First off, at work I still went outside at regular intervals just like I did as a smoker. I liked the way it marked the completion of one task and gave me a little time to gear up for the next. And I still got to spend time with my smoking buddies. Now and then I definitely sniffed the smoke wafting from their cigarettes with longing, but I never took a puff, in part because I knew I was setting an example.

Second, my then 95 y.o. father-in-law, who quit around age 70, told me he still had cravings and that I should just accept it as part of life; in his view, monitoring the cravings (how often? how long? how intense? when will they end?) gave them more power. He recommended just enduring them as a body weirdness, like a twingy knee: they just are. It helped.

Third, I tracked the money saved and spent it mindfully . At first I had a desktop program that left a little counter in my system tray that told me money saved at the current price-per-pack, time since my last cigarette, and new days of life earned. Then I started actually throwing the money into a big jar on my dresser as part of my ending-the-day ritual: another successful day of not smoking, another $x. It stacked up really fast and paid for some non-food luxuries I would not have otherwise allowed myself. To this day, it's nice to look at my kickass stereo or whatever and know that quitting cigarettes paid for it.

Fourth, use your dog to help fend off the pounds and enjoy the outside; your sense of smell will improve within a matter of days. Food will taste better too, which along with the oral fixation is part of why I gained weight. So I switched to lip balm as my public oral fixation.

You can do it! Metafilter is rooting for you!
posted by carmicha at 7:40 AM on December 14, 2017 [3 favorites]


Oh and regarding your dog, it helped me to know I wasn't exposing my cat to second-hand smoke any more. And you won't be as winded, so longer walks are in the offing too. Being a better guardian to companion animals is under-rated as a motivator.
posted by carmicha at 7:47 AM on December 14, 2017 [2 favorites]


And, now I don't know why I thought you had a dog, but maybe my pet comments will be useful to future readers. Sorry about that!
posted by carmicha at 7:49 AM on December 14, 2017 [1 favorite]


I quit cold turkey about a million times until I finally quit seven years ago (in January) after smoking for close to 24 years. I started quitting smoking about three years before that, where I would quit, relapse, then quit again. Eventually the periods of not smoking got longer and the periods of smoking in between got shorter. Finally, I had quit for about eight months and thought do I really want to go through all of this again?

Each time I relapsed I learned new things and I kept journals for this purpose. Eventually I learned my exact triggers, what time of day was worst for me, which places triggered me, which people, which feelings, etc. I kept notes and I read lots of books and websites about addiction and this website, and talked to people. That was so helpful, listening to other people's experiences.

One thing that I kept hearing over and over that sounds so obvious but is really important is that in order to quit smoking you have to really want to quit smoking. You have to not want to smoke anymore. For me that required separating the part of me that was addicted and would tell me anything to get me to smoke and the part that knew smoking wasn't doing anything for me.
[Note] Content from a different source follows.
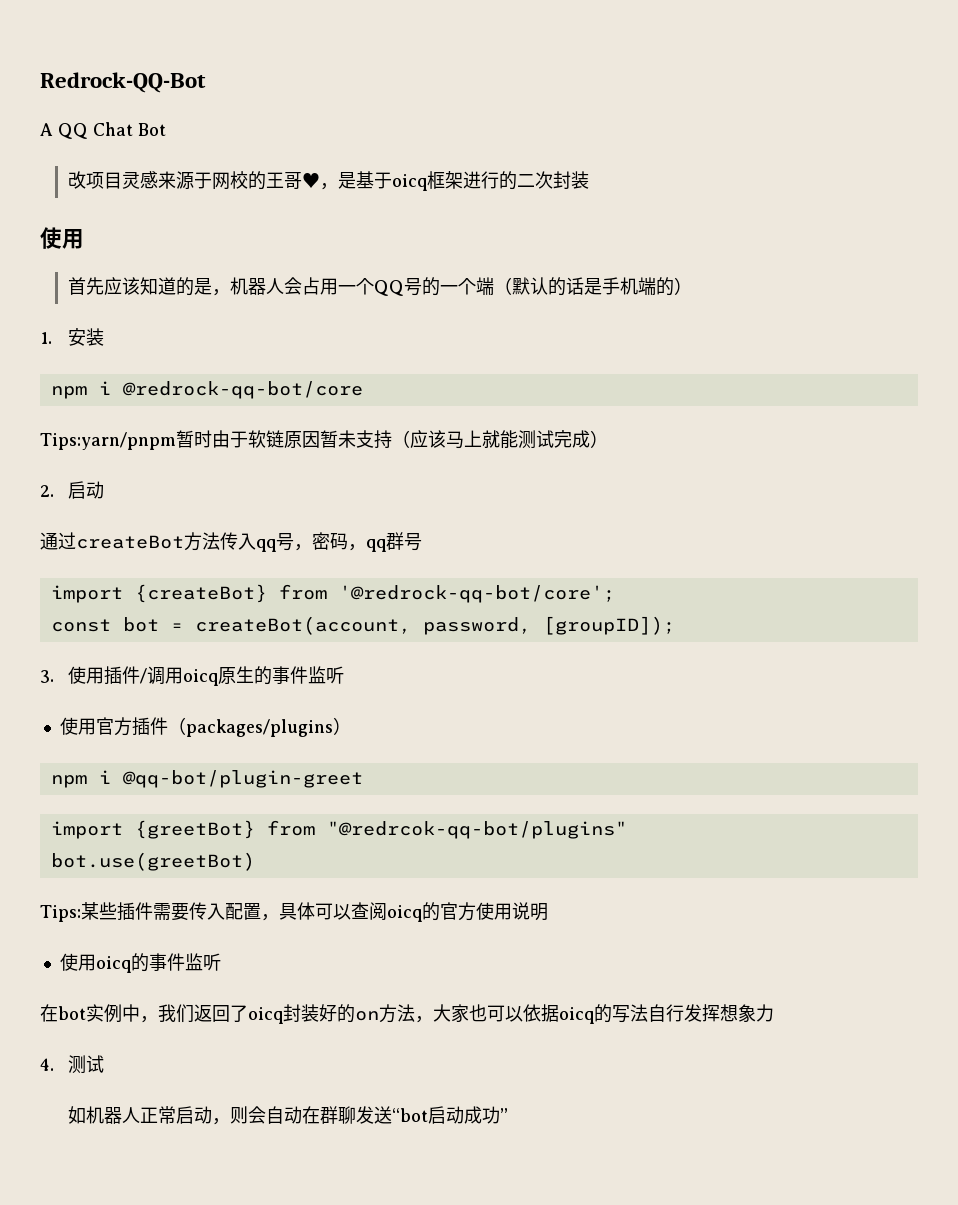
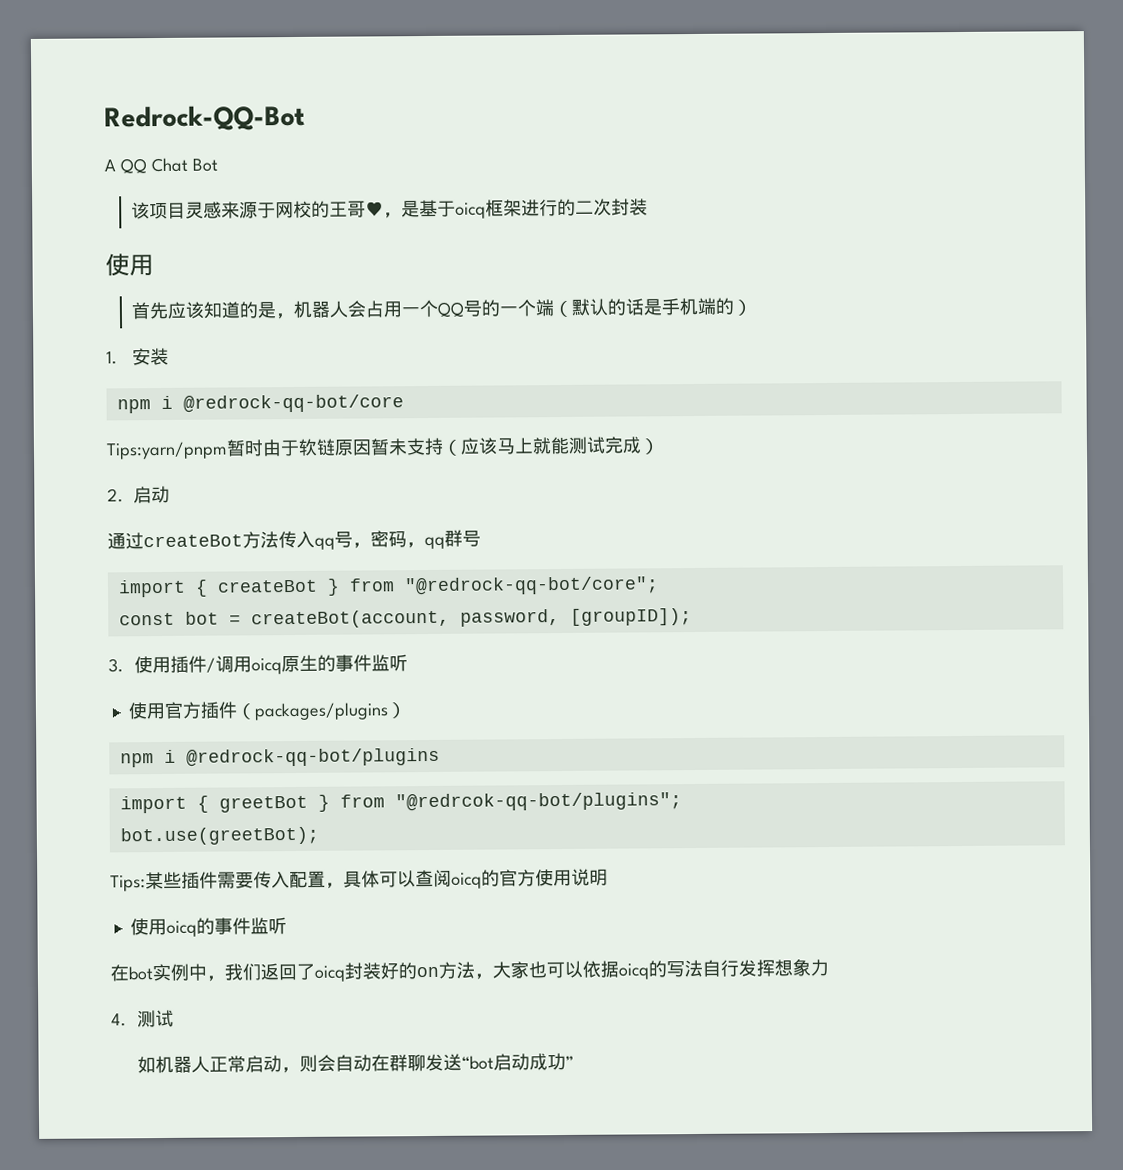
[67,171,86,189] 改 -> [131,202,151,220] 该
[134,584,615,603] {createBot} from '@redrock-qq-bot/core'; -> [194,576,659,597] { createBot } from "@redrock-qq-bot/core";
[122,770,363,788] [50,820,627,839] [50,852,255,871] @qq-bot/plugin-greet // import {greetBot} from "@redrcok-qq-bot/plugins" // bot.use(greetBot) -> [185,747,440,767] [119,792,682,814] [119,826,319,846] @redrock-qq-bot/plugins // import { greetBot } from "@redrcok-qq-bot/plugins"; // bot.use(greetBot);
One thing that was the hardest to get past was the whole 'but were all going to die anyway' kind of thing. That, and the fact that I still likely will die from cancer caused by smoking, even after quitting for so many years. What I eventually had to do was search for other reasons to quit. Practical reasons (money, not smelling like smoke), but mostly it was wanting to feel good now that not only rang true, but was simply true. I had to hold that idea in my head. The fact that not smoking made me feel better right now (better physically but also mentally. I carried around a lot of guilt for hurting myself, which only became clear after I quit for more than a week or so. It was like, Oh! I don't have to feel bad about that today! And it was always this awesome, wonderful, unexpected relief. I seriously, seriously clung to that. But slowly more and more positive things like that revealed themselves, and I started to crave that, the positives, instead of smoking. The only advice I can give is to wait it out, because those good things do eventually happen).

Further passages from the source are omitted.